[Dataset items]
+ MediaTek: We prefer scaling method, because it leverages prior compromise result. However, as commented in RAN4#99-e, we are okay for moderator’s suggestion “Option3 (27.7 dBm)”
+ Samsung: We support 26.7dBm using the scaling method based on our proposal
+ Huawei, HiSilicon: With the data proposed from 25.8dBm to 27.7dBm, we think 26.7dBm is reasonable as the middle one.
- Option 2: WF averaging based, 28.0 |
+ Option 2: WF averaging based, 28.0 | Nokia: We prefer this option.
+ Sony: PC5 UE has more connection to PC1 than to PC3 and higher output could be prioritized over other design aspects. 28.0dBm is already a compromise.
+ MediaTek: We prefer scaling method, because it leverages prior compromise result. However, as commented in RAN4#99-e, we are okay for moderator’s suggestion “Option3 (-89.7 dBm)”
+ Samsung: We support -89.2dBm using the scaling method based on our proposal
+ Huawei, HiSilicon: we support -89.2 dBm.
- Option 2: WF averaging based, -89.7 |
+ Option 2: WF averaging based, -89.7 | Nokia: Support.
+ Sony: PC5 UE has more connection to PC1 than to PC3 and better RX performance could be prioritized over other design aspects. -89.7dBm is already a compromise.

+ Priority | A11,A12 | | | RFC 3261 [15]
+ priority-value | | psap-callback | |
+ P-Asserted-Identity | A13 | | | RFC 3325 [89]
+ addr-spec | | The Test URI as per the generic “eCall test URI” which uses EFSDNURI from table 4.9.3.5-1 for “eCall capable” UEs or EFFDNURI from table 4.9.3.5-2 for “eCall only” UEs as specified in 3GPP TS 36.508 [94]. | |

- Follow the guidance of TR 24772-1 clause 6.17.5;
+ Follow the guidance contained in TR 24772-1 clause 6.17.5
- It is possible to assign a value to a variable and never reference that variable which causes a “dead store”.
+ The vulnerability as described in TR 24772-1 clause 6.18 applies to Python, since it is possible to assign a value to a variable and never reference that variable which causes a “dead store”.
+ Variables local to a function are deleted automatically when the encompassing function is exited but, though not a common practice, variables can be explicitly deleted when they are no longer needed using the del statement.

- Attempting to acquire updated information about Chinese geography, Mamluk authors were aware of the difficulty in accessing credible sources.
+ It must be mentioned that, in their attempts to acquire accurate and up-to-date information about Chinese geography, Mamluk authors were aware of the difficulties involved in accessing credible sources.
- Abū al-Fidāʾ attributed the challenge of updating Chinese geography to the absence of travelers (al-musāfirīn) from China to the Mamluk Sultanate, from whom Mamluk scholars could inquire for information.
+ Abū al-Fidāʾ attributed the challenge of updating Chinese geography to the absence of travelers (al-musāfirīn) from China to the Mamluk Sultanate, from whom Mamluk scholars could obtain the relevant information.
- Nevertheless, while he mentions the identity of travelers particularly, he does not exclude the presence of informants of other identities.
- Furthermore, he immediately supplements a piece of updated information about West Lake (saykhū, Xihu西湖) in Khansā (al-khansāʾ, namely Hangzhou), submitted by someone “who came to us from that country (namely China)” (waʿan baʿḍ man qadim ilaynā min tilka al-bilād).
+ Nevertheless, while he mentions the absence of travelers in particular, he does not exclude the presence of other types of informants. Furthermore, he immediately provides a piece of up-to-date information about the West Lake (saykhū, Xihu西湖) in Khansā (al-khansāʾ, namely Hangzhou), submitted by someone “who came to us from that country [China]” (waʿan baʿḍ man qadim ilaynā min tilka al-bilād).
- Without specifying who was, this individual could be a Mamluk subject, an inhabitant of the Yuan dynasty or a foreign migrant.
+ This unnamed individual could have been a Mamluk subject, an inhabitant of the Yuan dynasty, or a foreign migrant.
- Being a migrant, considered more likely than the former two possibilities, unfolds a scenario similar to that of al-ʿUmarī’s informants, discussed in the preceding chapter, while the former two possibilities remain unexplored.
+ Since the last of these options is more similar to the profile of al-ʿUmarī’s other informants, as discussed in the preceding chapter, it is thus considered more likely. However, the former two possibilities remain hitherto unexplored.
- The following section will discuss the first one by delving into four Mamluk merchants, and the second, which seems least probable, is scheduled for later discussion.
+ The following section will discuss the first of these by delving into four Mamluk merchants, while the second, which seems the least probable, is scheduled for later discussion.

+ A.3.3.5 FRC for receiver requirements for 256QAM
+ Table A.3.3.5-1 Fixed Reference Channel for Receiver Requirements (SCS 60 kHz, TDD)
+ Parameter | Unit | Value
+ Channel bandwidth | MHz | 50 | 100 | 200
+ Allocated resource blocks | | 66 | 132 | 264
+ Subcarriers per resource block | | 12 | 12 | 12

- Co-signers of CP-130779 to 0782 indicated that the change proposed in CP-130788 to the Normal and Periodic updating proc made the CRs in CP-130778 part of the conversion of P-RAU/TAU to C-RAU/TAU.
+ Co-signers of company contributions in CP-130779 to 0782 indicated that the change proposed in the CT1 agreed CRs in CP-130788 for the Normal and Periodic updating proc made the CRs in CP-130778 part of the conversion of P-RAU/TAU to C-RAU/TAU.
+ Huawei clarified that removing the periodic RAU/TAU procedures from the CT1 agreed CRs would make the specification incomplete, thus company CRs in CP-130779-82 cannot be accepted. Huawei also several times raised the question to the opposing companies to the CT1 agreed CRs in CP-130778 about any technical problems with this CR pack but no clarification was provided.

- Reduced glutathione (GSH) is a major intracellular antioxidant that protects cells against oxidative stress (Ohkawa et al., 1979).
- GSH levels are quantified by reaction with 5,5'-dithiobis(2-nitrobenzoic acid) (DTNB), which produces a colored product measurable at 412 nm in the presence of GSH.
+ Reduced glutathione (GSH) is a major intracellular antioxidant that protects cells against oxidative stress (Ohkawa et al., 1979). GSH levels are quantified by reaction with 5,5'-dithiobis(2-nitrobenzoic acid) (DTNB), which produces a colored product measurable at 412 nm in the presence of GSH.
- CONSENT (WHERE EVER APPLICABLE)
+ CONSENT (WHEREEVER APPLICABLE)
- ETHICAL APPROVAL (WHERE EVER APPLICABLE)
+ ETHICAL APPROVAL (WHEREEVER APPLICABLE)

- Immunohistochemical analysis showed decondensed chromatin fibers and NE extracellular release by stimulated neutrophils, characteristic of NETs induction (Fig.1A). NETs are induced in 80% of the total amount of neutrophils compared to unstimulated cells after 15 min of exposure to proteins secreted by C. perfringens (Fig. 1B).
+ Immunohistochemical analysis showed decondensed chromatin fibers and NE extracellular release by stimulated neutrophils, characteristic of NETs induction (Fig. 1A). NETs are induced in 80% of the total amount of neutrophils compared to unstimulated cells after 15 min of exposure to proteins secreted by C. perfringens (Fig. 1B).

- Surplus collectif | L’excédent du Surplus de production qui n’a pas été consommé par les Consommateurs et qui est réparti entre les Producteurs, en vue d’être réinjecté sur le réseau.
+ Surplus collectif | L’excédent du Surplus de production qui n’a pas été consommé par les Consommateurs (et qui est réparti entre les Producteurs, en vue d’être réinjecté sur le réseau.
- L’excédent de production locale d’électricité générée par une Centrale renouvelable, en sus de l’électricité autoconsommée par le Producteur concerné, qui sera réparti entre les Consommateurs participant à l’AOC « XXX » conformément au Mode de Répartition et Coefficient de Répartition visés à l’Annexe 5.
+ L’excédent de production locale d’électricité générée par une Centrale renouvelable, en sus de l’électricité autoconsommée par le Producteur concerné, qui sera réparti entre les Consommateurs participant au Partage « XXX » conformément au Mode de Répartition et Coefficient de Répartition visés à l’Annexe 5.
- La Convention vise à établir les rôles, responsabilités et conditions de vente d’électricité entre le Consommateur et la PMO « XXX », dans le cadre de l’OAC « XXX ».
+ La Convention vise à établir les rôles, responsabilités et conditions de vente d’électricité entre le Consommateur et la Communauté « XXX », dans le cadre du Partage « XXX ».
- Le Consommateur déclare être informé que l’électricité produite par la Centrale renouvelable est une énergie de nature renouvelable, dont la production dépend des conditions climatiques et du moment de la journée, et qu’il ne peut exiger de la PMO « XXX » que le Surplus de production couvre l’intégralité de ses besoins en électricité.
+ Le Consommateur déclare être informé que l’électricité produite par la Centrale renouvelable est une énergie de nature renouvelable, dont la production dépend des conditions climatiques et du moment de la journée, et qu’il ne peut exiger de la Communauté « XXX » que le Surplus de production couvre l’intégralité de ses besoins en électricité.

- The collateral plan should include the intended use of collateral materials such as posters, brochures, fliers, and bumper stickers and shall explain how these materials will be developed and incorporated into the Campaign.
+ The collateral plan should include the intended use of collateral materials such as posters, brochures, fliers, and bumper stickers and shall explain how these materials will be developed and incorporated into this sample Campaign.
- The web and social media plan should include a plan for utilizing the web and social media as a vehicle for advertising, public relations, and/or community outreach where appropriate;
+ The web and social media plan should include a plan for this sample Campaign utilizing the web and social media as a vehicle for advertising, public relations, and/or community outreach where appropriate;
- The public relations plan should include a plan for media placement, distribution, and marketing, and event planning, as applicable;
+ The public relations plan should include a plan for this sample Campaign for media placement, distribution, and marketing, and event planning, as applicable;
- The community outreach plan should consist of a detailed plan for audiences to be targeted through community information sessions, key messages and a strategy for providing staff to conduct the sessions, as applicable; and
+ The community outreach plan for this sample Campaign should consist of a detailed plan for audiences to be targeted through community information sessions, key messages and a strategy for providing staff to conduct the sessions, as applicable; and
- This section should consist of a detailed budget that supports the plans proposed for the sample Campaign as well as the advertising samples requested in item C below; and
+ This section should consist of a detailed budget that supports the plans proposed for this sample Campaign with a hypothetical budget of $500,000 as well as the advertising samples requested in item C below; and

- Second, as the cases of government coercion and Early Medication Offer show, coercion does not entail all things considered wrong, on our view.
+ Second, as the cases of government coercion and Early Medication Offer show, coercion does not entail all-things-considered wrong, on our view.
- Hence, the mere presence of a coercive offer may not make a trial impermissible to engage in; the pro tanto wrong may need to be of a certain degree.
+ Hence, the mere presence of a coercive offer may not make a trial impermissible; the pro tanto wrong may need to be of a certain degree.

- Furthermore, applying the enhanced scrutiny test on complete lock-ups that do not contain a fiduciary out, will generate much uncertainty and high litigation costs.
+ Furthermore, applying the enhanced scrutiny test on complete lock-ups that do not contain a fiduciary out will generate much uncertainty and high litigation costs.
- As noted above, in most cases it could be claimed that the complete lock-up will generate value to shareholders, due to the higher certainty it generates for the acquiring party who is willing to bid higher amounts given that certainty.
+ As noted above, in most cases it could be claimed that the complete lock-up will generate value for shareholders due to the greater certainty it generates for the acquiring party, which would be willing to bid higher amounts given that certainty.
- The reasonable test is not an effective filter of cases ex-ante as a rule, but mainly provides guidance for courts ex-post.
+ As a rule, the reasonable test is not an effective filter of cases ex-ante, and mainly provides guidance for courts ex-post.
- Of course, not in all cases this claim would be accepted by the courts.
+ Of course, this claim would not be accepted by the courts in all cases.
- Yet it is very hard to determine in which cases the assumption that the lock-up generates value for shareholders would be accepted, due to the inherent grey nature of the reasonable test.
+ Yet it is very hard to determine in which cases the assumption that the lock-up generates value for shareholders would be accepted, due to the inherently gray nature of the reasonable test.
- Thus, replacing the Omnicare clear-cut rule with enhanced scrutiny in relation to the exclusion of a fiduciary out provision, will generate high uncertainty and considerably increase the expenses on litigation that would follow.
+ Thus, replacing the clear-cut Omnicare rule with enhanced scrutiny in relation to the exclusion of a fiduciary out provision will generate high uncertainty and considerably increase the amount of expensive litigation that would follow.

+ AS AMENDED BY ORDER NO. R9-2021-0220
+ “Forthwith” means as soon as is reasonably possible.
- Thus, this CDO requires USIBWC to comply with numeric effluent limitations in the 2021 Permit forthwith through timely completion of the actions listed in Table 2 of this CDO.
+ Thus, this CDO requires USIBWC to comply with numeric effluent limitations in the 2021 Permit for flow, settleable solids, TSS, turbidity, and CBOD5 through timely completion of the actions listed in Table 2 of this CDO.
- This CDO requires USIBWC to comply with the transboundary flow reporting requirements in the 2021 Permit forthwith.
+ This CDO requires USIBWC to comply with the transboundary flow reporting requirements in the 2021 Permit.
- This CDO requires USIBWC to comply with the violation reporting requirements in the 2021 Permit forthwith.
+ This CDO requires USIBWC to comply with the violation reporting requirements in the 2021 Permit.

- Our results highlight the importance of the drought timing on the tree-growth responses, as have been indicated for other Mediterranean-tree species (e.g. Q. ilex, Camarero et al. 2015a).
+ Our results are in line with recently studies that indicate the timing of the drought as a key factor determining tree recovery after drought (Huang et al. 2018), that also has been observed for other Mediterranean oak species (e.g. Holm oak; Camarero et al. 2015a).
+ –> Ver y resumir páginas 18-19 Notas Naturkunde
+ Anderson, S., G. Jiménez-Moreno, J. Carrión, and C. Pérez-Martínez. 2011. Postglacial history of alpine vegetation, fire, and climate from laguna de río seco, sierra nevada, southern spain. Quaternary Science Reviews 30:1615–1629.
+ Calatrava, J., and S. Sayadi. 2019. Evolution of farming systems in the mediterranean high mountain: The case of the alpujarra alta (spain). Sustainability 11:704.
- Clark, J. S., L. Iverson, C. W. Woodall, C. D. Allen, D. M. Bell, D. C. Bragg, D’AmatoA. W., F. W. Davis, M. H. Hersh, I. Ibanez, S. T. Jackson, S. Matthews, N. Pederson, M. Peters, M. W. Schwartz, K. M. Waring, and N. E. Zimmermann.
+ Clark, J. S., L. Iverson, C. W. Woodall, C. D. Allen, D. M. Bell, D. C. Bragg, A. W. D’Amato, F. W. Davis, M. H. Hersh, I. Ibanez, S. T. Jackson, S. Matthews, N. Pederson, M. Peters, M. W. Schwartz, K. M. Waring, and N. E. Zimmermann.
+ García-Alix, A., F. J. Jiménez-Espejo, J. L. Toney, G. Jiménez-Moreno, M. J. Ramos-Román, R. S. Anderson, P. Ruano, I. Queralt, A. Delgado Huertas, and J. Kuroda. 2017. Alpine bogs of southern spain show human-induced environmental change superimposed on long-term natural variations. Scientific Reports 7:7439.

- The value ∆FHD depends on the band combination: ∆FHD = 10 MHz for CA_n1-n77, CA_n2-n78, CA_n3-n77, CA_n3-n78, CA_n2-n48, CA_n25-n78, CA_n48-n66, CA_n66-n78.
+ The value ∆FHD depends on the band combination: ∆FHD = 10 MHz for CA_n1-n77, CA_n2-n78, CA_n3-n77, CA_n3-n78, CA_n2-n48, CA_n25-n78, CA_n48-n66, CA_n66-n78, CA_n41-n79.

- **About this task**
Retype the entries exactly from the first line, stopping after the line with "The vulnerability as".

- **Exercise solution**
+ MediaTek: We prefer scaling method, because it leverages prior compromise result. However, as commented in RAN4#99-e, we are okay for moderator’s suggestion “Option3 (27.7 dBm)”
+ Samsung: We support 26.7dBm using the scaling method based on our proposal
+ Huawei, HiSilicon: With the data proposed from 25.8dBm to 27.7dBm, we think 26.7dBm is reasonable as the middle one.
- Option 2: WF averaging based, 28.0 |
+ Option 2: WF averaging based, 28.0 | Nokia: We prefer this option.
+ Sony: PC5 UE has more connection to PC1 than to PC3 and higher output could be prioritized over other design aspects. 28.0dBm is already a compromise.
+ MediaTek: We prefer scaling method, because it leverages prior compromise result. However, as commented in RAN4#99-e, we are okay for moderator’s suggestion “Option3 (-89.7 dBm)”
+ Samsung: We support -89.2dBm using the scaling method based on our proposal
+ Huawei, HiSilicon: we support -89.2 dBm.
- Option 2: WF averaging based, -89.7 |
+ Option 2: WF averaging based, -89.7 | Nokia: Support.
+ Sony: PC5 UE has more connection to PC1 than to PC3 and better RX performance could be prioritized over other design aspects. -89.7dBm is already a compromise.

+ Priority | A11,A12 | | | RFC 3261 [15]
+ priority-value | | psap-callback | |
+ P-Asserted-Identity | A13 | | | RFC 3325 [89]
+ addr-spec | | The Test URI as per the generic “eCall test URI” which uses EFSDNURI from table 4.9.3.5-1 for “eCall capable” UEs or EFFDNURI from table 4.9.3.5-2 for “eCall only” UEs as specified in 3GPP TS 36.508 [94]. | |

- Follow the guidance of TR 24772-1 clause 6.17.5;
+ Follow the guidance contained in TR 24772-1 clause 6.17.5
- It is possible to assign a value to a variable and never reference that variable which causes a “dead store”.
+ The vulnerability as described in TR 24772-1 clause 6.18 applies to Python, since it is possible to assign a value to a variable and never reference that variable which causes a “dead store”.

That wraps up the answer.